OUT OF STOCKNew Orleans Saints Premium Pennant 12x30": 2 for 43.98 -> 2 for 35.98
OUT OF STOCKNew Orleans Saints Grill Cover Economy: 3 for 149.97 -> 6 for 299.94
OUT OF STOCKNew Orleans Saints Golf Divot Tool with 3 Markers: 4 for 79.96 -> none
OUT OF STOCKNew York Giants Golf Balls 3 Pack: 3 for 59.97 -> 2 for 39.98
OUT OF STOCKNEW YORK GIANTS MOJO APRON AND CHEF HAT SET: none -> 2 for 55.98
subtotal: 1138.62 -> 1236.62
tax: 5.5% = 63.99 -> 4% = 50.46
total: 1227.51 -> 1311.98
***
Task brief – Each line from the one containing "OUT OF STOCKNEW YORK GIANTS MOJO" through the end of the material must be output exactly, and no other line.

Written answer –
OUT OF STOCKNEW YORK GIANTS MOJO APRON AND CHEF HAT SET: none -> 2 for 55.98
subtotal: 1138.62 -> 1236.62
tax: 5.5% = 63.99 -> 4% = 50.46
total: 1227.51 -> 1311.98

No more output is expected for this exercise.